Compassion for desperate cases drove La Guardia to provide legal help. Leaving his job as an Ellis Island interpreter in 1910, and now a young lawyer, he represented those who were appealing forced repatriation. Previous experience as an interpreter convinced him that too many immigrants were being rejected on the basis of their nationality, rather than on a fair reading of medical and other reports. On occasion, his practice took him all the way to Washington, D. C. to prevent family separation and other dire outcomes. Not surprisingly, Fiorello La Guardia rapidly developed a reputation for helping immigrants enter the U.S., and he won the respect of newcomers of many nationalities and their communities.
Building upon support from the large immigrant community in NYC, La Guardia won election to the House of Representatives, but soon left to serve as a pilot in the U.S. Army Air Service in Europe during WWI. There he attained the rank of commander. Upon return to the U.S., he easily won a second term to the House. La Guardia’s solid record in public service reached its zenith in 1933, when he won election to the office of Mayor of New York City. Serving until 1945, the “Little Flower” built cross-party and multi-ethnic alliances to revitalize the city hard hit by corruption and the Great Depression.

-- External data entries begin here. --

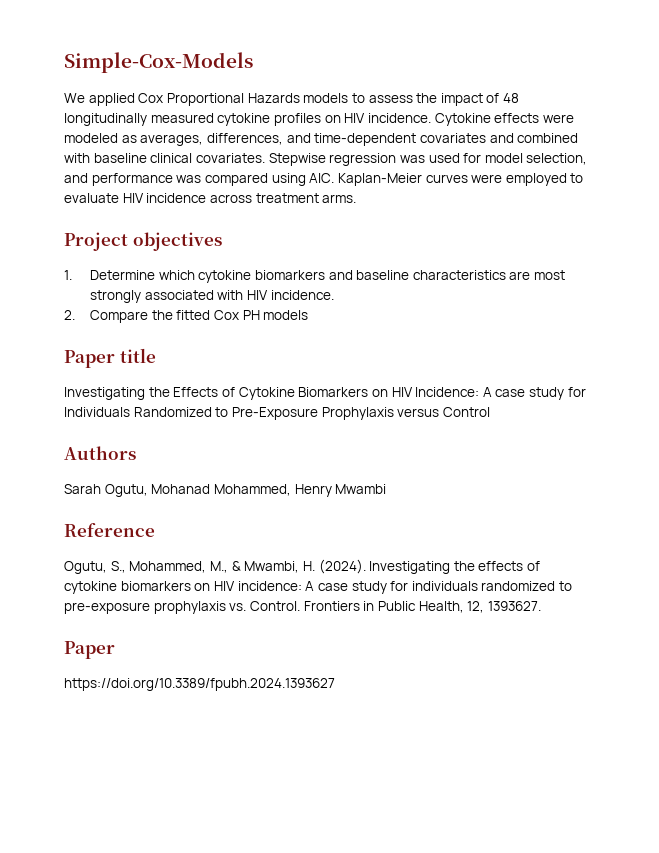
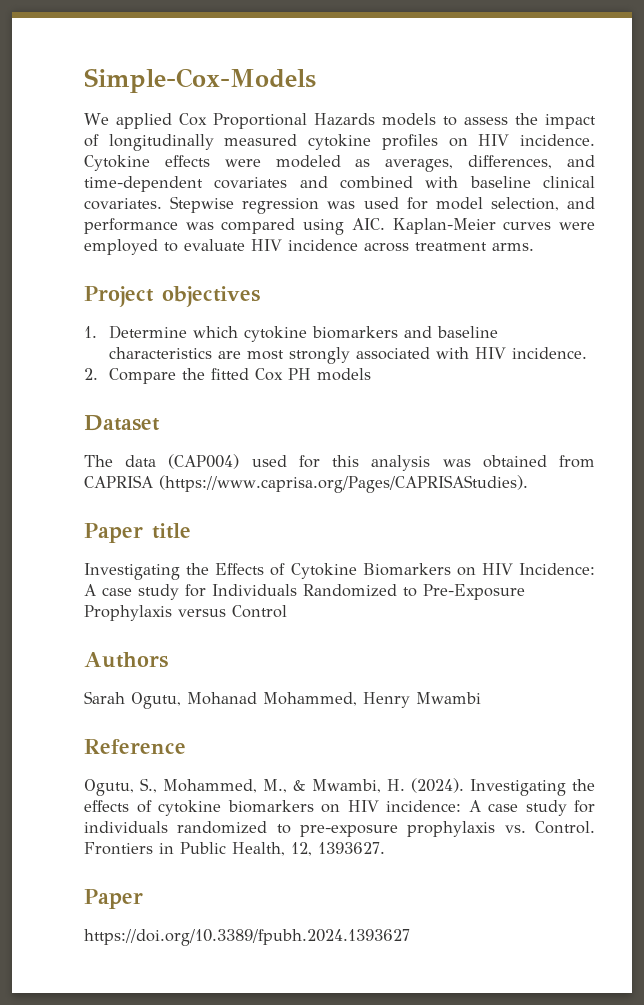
- We applied Cox Proportional Hazards models to assess the impact of 48 longitudinally measured cytokine profiles on HIV incidence.
+ We applied Cox Proportional Hazards models to assess the impact of longitudinally measured cytokine profiles on HIV incidence.
+ Dataset
+ The data (CAP004) used for this analysis was obtained from CAPRISA (https://www.caprisa.org/Pages/CAPRISAStudies).

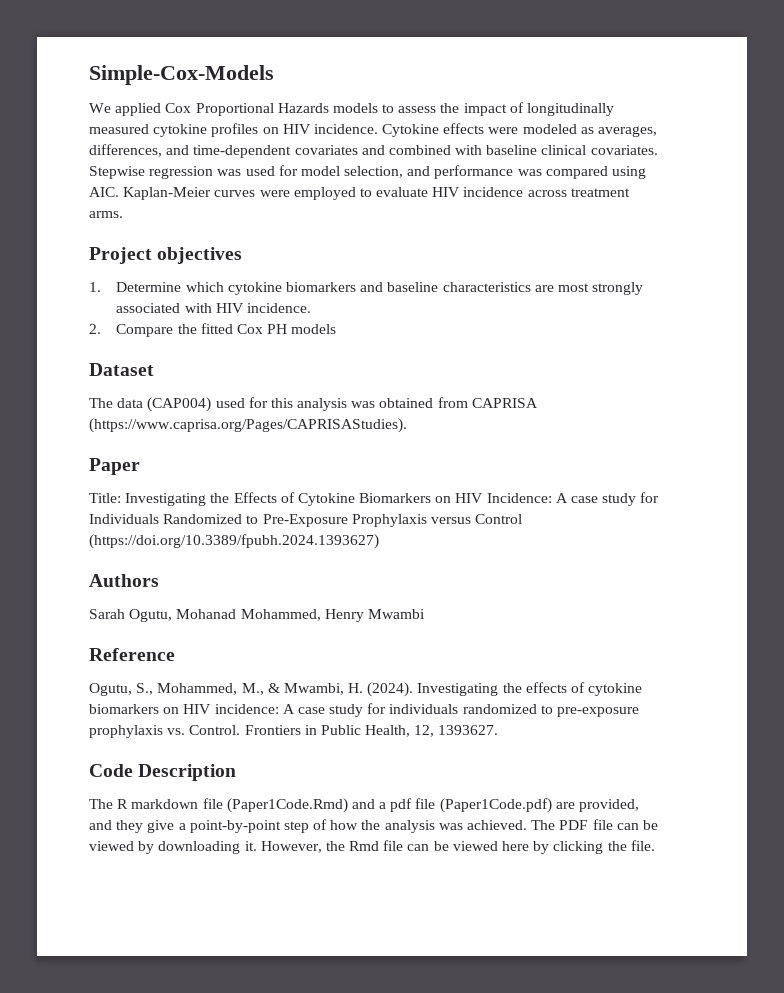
- Paper title
- Investigating the Effects of Cytokine Biomarkers on HIV Incidence: A case study for Individuals Randomized to Pre-Exposure Prophylaxis versus Control
+ Paper
+ Title: Investigating the Effects of Cytokine Biomarkers on HIV Incidence: A case study for Individuals Randomized to Pre-Exposure Prophylaxis versus Control (https://doi.org/10.3389/fpubh.2024.1393627)
  Frontiers in Public Health, 12, 1393627.
- Paper
- https://doi.org/10.3389/fpubh.2024.1393627
+ Code Description
+ The R markdown file (Paper1Code.Rmd) and a pdf file (Paper1Code.pdf) are provided, and they give a point-by-point step of how the analysis was achieved. The PDF file can be viewed by downloading it. However, the Rmd file can be viewed here by clicking the file.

Though a lifelong Republican, he was a supporter of Democrat Franklin D. Roosevelt’s New Deal and received much help from the four-term president. When La Guardia left office, it was hard to find a large American municipality as well run as his.
In the early decades of the 1900s, NYC contained the largest concentration of foreign born in the country. Hundreds of thousands were naturalized or in the process of becoming U.S. citizens. In the giant metropolis lived more Italians than in Naples, more Irish than in Dublin and more Greeks than in Athens. The nation’s largest city was built by immigrants, many of whom would have been sent back to their native lands if restrictionists, like William Williams, had held absolute control of Ellis Island. Fiorello La Guardia believed that immigrants were building America. They continue to do so.